Repeat exactly, and only, the lines below starting at the line that contains "(1979, 1999, 2019)?" and ending at the line that contains "- If the plant", inclusive of both.

Supplied material:
□ □ □ □ □ □ □

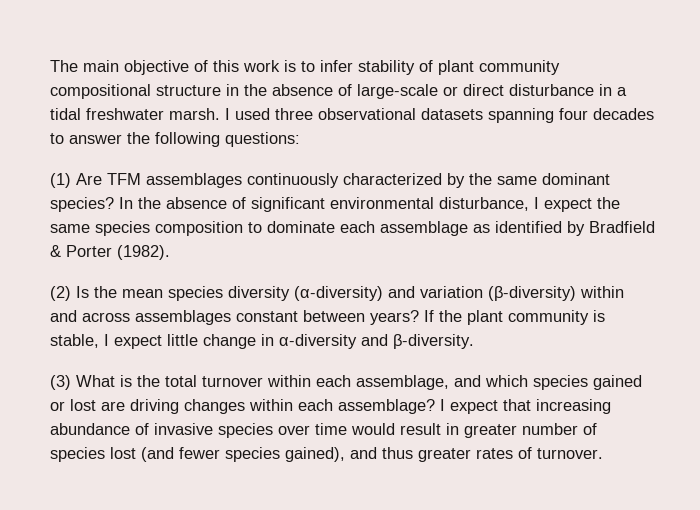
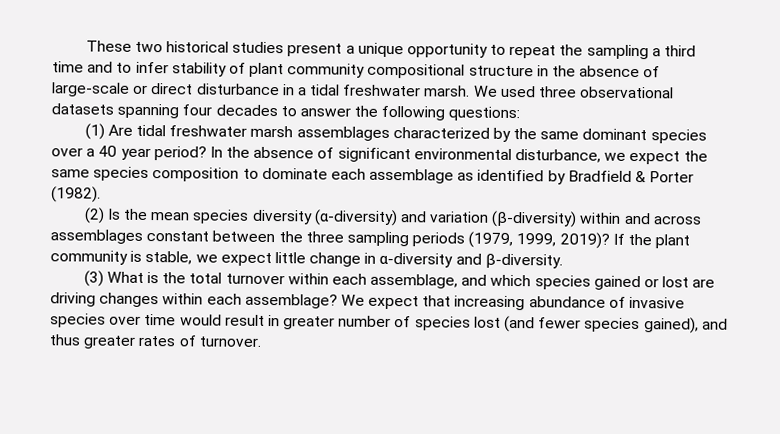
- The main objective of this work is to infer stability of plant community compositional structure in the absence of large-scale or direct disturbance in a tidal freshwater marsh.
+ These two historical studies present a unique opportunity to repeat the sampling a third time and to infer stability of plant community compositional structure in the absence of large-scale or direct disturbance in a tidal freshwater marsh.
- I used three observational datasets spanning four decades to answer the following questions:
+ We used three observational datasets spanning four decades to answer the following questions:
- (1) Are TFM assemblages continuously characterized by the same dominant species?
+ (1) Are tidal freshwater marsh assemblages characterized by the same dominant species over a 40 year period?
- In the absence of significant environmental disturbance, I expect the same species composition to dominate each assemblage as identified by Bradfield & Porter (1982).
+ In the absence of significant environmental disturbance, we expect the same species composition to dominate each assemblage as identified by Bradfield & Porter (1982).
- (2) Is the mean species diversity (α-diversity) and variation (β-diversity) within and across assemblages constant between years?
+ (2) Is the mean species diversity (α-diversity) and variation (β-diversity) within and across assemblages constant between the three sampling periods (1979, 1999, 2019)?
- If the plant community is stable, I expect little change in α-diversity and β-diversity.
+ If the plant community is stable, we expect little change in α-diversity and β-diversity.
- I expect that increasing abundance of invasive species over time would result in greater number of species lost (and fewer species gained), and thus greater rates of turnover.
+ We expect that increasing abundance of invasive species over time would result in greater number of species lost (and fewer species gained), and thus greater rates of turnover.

□ □ □ □ □ □ □

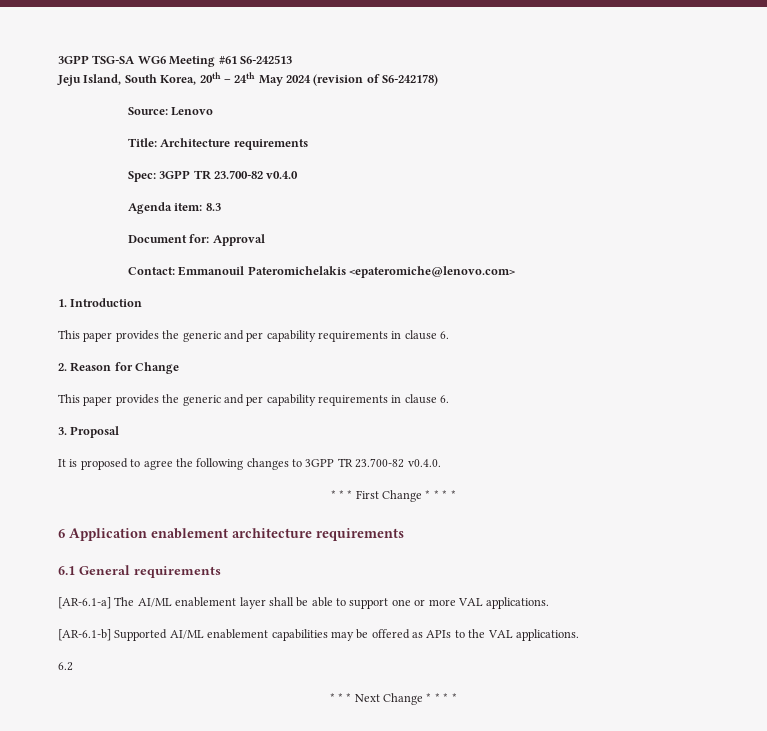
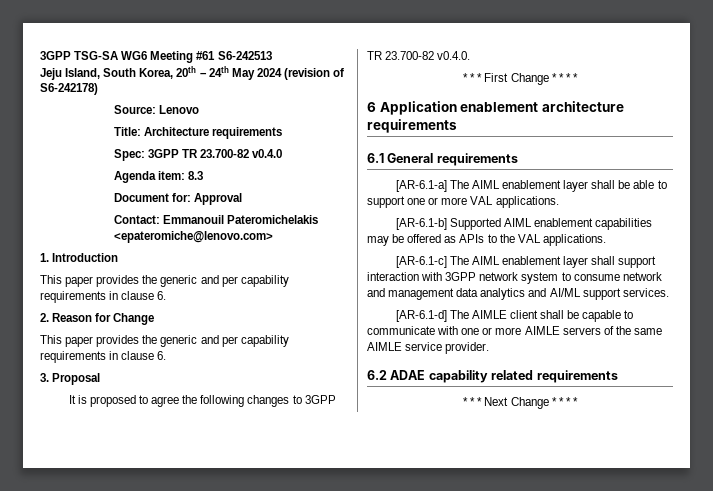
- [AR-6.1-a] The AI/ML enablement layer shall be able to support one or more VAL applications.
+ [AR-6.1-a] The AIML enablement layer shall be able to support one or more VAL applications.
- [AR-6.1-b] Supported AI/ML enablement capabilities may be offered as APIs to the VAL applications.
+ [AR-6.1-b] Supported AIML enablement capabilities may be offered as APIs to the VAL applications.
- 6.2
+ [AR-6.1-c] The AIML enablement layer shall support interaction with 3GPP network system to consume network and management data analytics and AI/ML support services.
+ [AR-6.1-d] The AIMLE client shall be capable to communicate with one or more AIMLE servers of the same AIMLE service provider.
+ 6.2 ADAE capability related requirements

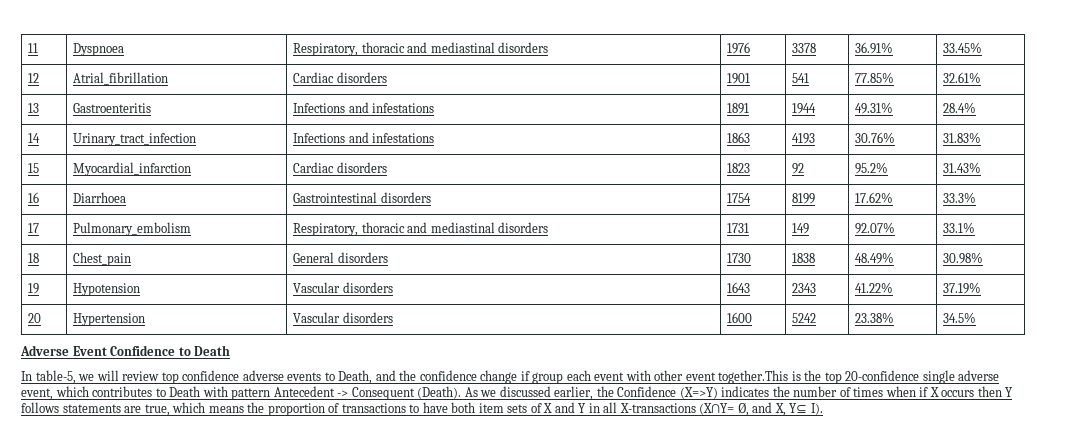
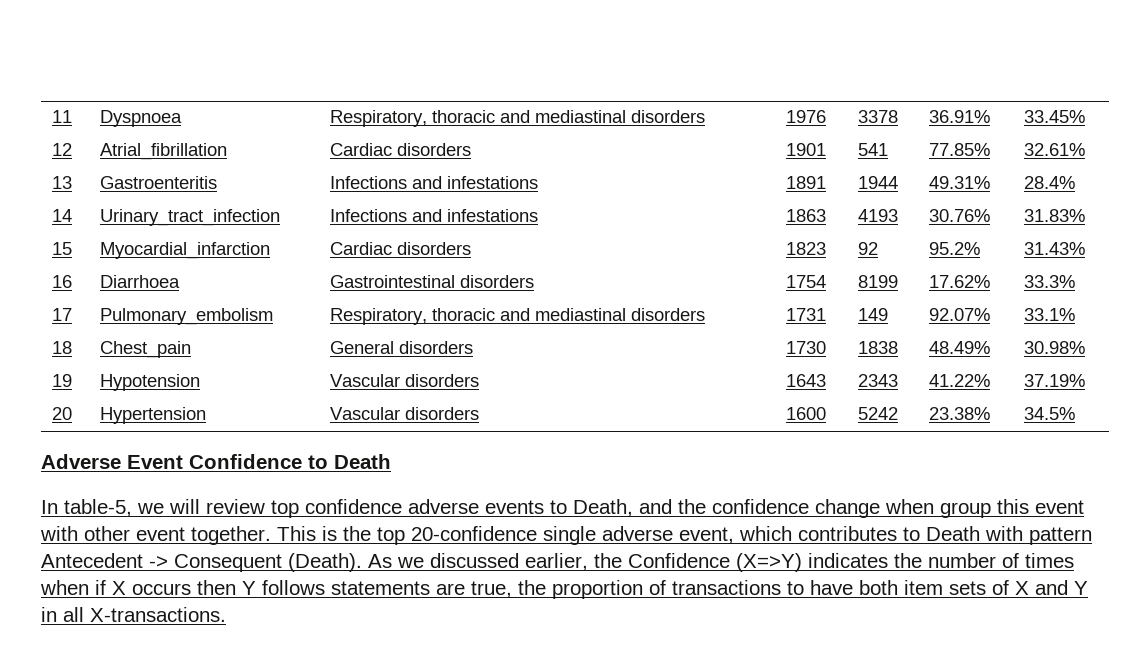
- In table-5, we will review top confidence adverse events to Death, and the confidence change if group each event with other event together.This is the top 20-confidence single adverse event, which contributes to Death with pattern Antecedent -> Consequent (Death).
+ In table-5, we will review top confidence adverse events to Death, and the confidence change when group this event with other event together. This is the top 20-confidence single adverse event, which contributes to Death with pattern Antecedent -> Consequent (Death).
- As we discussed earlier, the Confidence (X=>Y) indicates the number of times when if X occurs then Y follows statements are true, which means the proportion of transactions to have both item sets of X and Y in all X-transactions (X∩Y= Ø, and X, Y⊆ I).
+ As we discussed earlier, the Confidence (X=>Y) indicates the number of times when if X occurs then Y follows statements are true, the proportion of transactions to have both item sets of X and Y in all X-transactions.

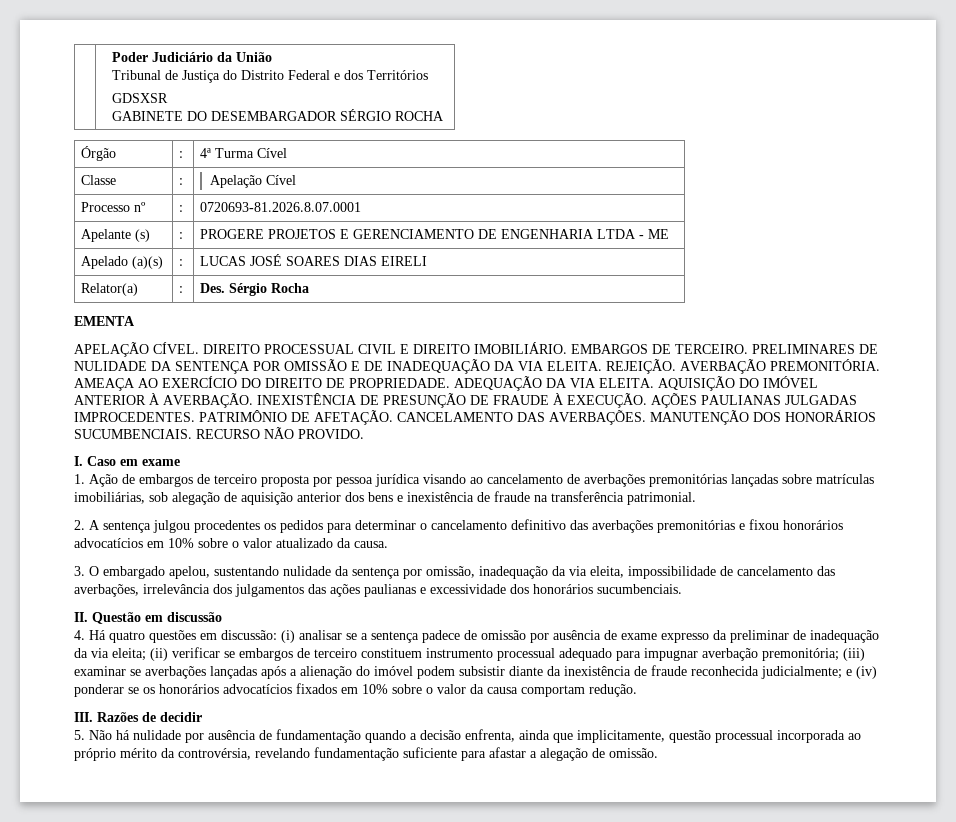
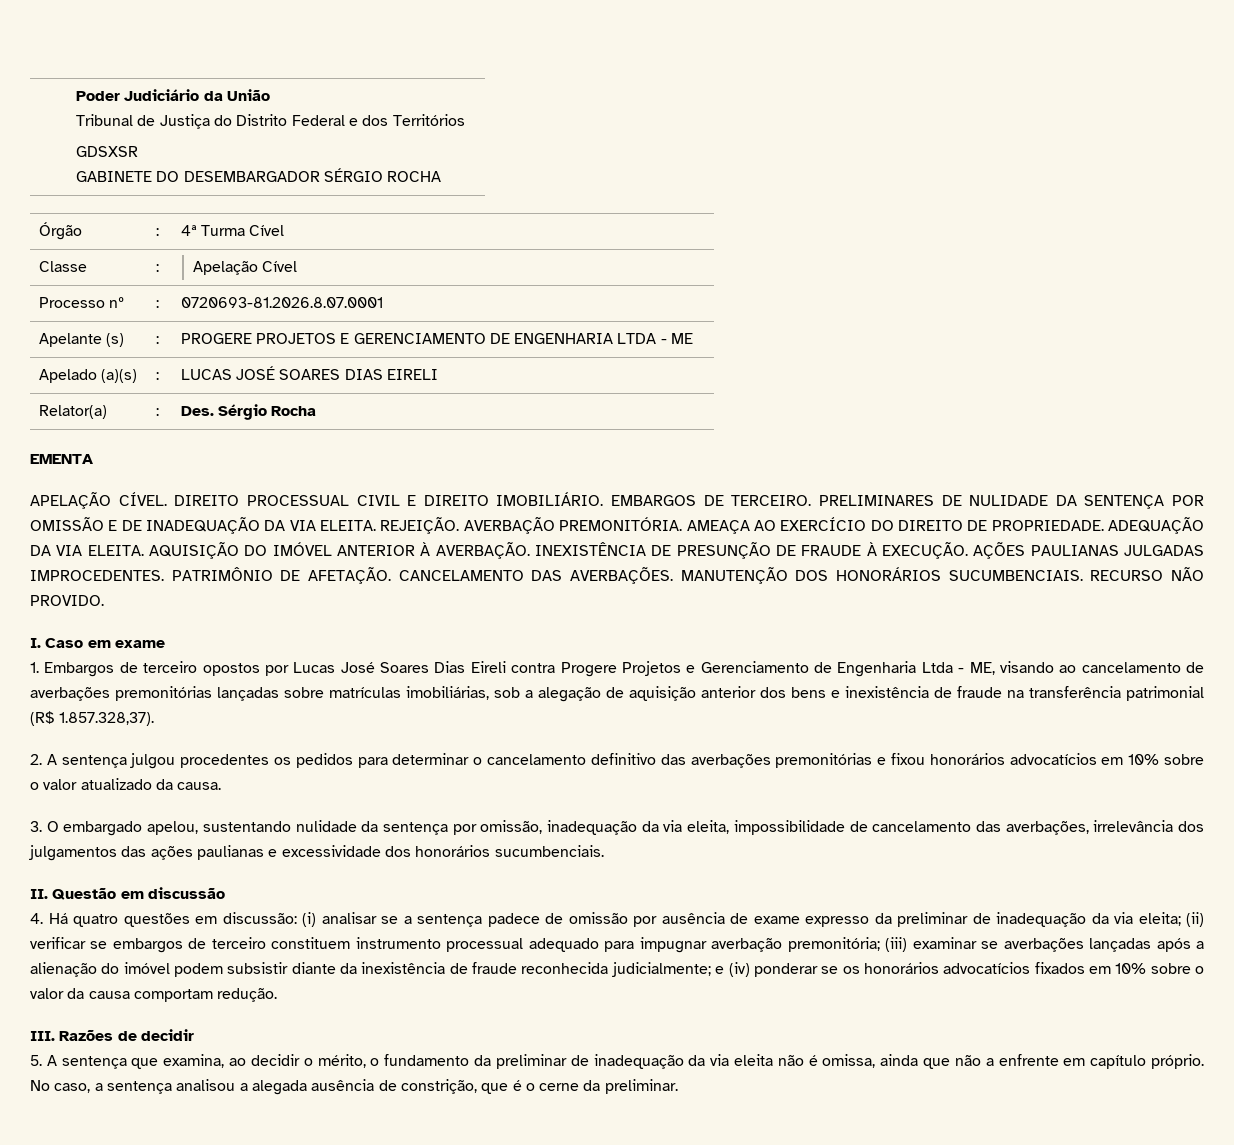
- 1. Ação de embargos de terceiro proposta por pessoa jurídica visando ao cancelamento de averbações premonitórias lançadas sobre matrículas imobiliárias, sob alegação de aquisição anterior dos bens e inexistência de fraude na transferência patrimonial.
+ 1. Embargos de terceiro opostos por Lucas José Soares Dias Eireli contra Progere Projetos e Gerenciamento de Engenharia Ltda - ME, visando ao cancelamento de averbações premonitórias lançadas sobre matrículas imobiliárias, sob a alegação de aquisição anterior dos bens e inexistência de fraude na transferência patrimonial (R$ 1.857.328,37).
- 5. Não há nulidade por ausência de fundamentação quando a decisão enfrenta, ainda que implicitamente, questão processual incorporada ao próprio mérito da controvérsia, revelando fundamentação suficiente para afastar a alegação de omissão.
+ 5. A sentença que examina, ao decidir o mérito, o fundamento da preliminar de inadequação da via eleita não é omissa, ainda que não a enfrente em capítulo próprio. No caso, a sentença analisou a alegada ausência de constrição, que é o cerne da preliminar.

□ □ □ □ □ □ □

Task result:
+ (2) Is the mean species diversity (α-diversity) and variation (β-diversity) within and across assemblages constant between the three sampling periods (1979, 1999, 2019)?
- If the plant community is stable, I expect little change in α-diversity and β-diversity.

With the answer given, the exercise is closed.